Metadata-Version: 2.4
Name: pyfastcdc
Version: 0.2.0
Summary: FastCDC 2020 implementation in Python, with Cython acceleration
Author: Fallen_Breath
License: MIT
Project-URL: Homepage, https://github.com/Fallen-Breath/pyfastcdc
Classifier: Programming Language :: Python
Classifier: Programming Language :: Python :: 3.6
Classifier: Programming Language :: Python :: 3.7
Classifier: Programming Language :: Python :: 3.8
Classifier: Programming Language :: Python :: 3.9
Classifier: Programming Language :: Python :: 3.10
Classifier: Programming Language :: Python :: 3.11
Classifier: Programming Language :: Python :: 3.12
Classifier: Programming Language :: Python :: 3.13
Classifier: Programming Language :: Python :: 3.14
Requires-Python: >=3.6
Description-Content-Type: text/markdown
License-File: LICENSE
Requires-Dist: typing_extensions
Provides-Extra: dev
Requires-Dist: build; extra == "dev"
Requires-Dist: cython; extra == "dev"
Requires-Dist: pytest; extra == "dev"
Requires-Dist: setuptools; extra == "dev"
Dynamic: author
Dynamic: classifier
Dynamic: description
Dynamic: description-content-type
Dynamic: license
Dynamic: license-file
Dynamic: project-url
Dynamic: provides-extra
Dynamic: requires-dist
Dynamic: requires-python
Dynamic: summary

# PyFastCDC

[![License](https://img.shields.io/github/license/Fallen-Breath/pyfastcdc.svg)](http://www.gnu.org/licenses/gpl-3.0.html)
[![Issues](https://img.shields.io/github/issues/Fallen-Breath/pyfastcdc.svg)](https://github.com/Fallen-Breath/pyfastcdc/issues)
[![PyPI Version](https://img.shields.io/pypi/v/pyfastcdc.svg?label=PyPI)](https://pypi.org/project/pyfastcdc)

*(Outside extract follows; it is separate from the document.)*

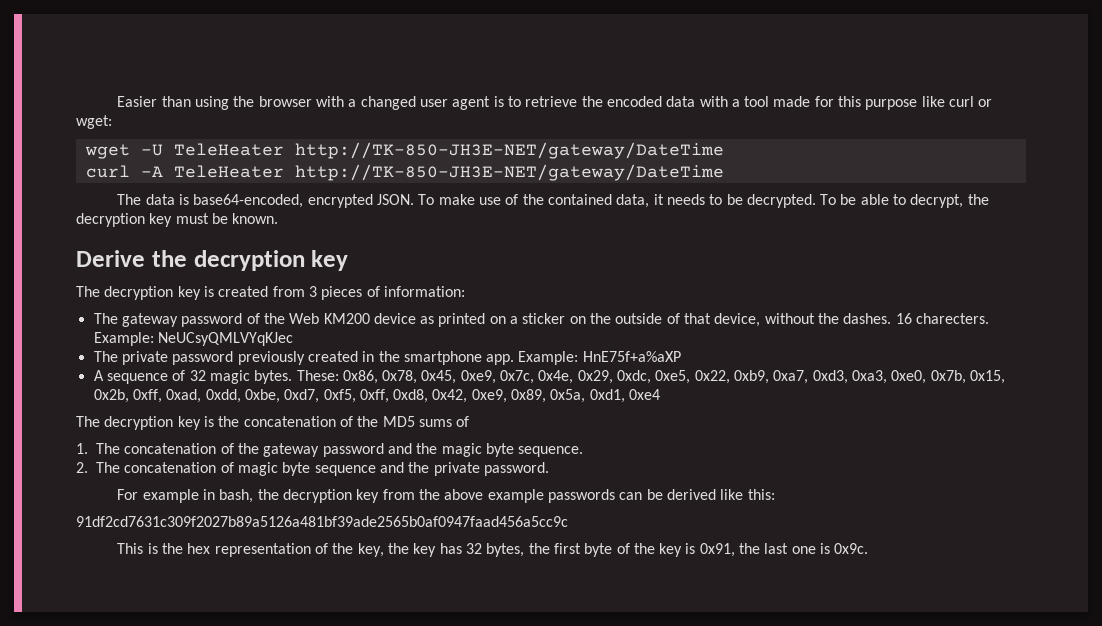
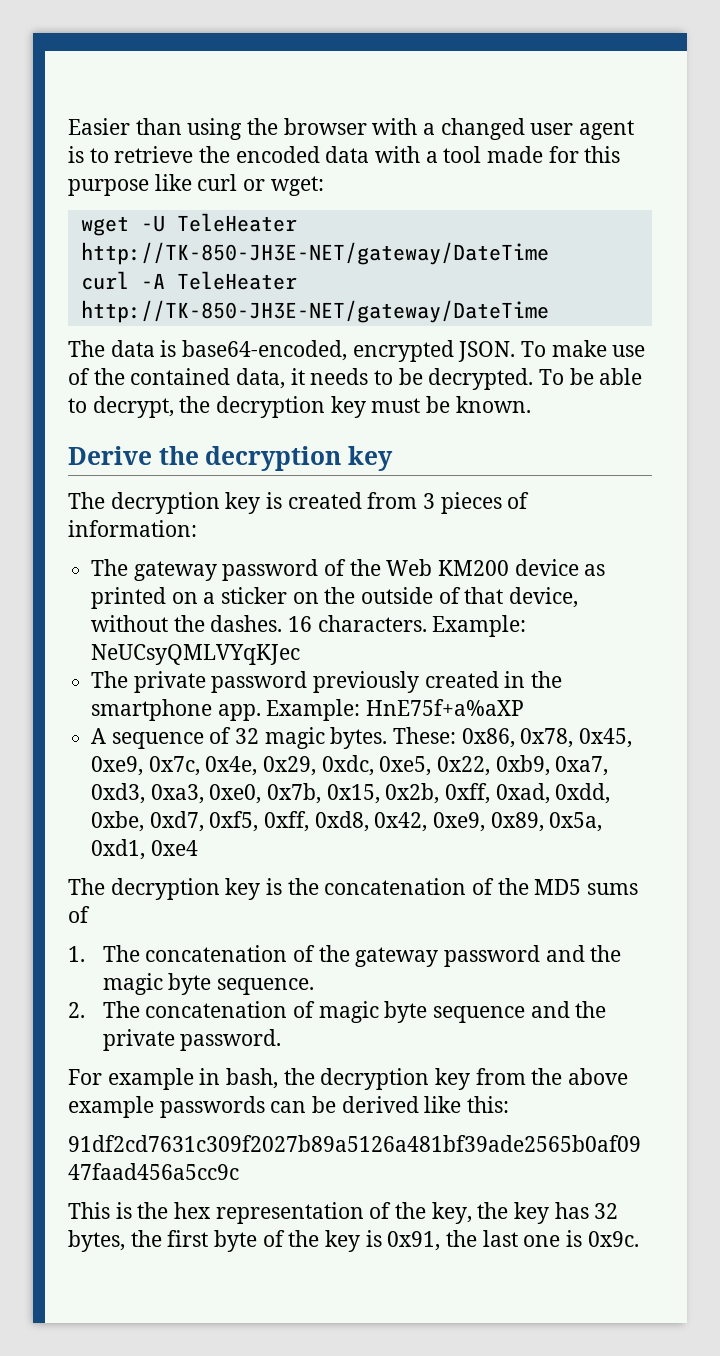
- 16 charecters.
+ 16 characters.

A FastCDC 2020 implementation written in Python, with [Cython](https://github.com/cython/cython) acceleration

Supports Python 3.6+. Provides prebuilt wheels for Python 3.8+

Its core algorithm implementation is a direct port of the v2020 module from [nlfiedler/fastcdc-rs](https://github.com/nlfiedler/fastcdc-rs),
which means that the output of PyFastCDC completely matches the output of nlfiedler/fastcdc-rs

## Installation

PyFastCDC is available on [PyPI](https://pypi.org/project/pyfastcdc/), with prebuilt wheels for many common platforms thanks to [cibuildwheel](https://cibuildwheel.pypa.io/)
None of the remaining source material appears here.